The Fool glanced away from his prey to look at his second in command. "YOU think he's dangerous?"

"Sir, I've never seen anyone fight like WATCH OUT!"

A small distraction was all she had needed, and so Jenna moved the moment she could. Using all the speed that her own hybrid nature allowed, she had closed the distance between them in less than a blink, and her hand closed so tightly on the Fool's that she heard a bone snap.

"Impressive," he said, then swung his other fist at her head.

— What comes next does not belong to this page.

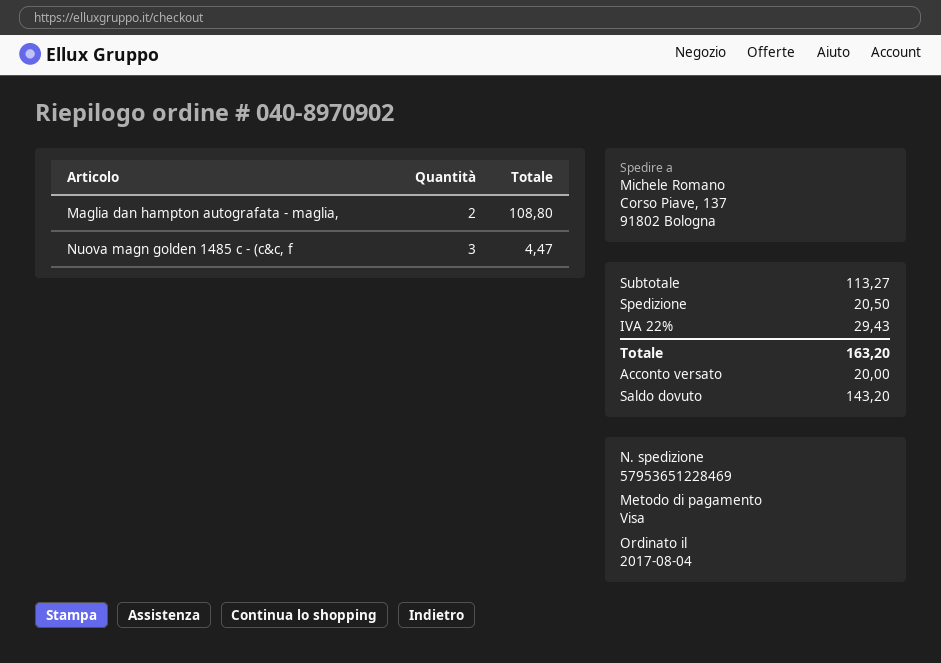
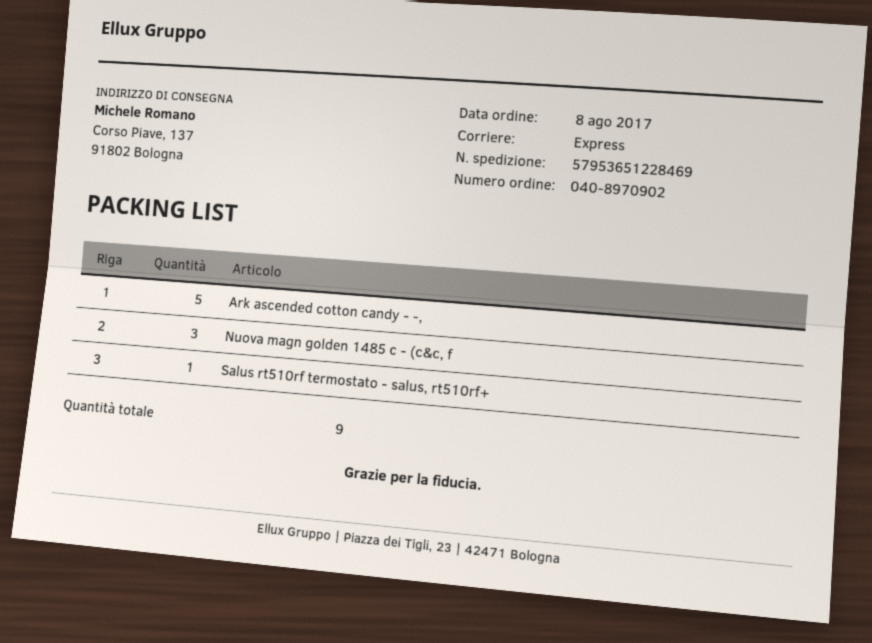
order date: 2017-08-04 -> 2017-08-08
Maglia dan hampton autografata - maglia,: 2 -> none
Ark ascended cotton candy - -,: none -> 5
Salus rt510rf termostato - salus, rt510rf+: none -> 1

Jenna dodged, then brought her knee up to the Fool's groin, which he blocked with his own leg. He tried to wrest the detonator away from the Empress, but her grip was like cold iron. He swung his arm, but she didn't let go, allowing herself to be slammed into an enormous pipe rather than give him control of the device. Of course, she was still conscious, so she rolled backward and hurled him in an arc over her head and smashed him into the roof with a loud thud. He did not let go either.

The door that the Hanged Man had come through earlier burst open again, and Marcus came flying out, a sword in one hand and blood streaming from a cut in his forehead. He looked angry.

"We still have a score to settle, you and I," the Roman warrior growled, hurling himself at the Hanged Man with deadly purpose.

The combat on the rooftop became chaotic, with the Hanged Man attempting to stave off Marcus while Jenna and the Fool fought for control of the detonator. Jenna had to make sure the device did not go off, putting her at a distinct disadvantage. She fought with her free elbow and her knees, laying on blows faster than the Fool could block them, but the wolf could take a lot of damage and his blows came down heavier than his adversary's.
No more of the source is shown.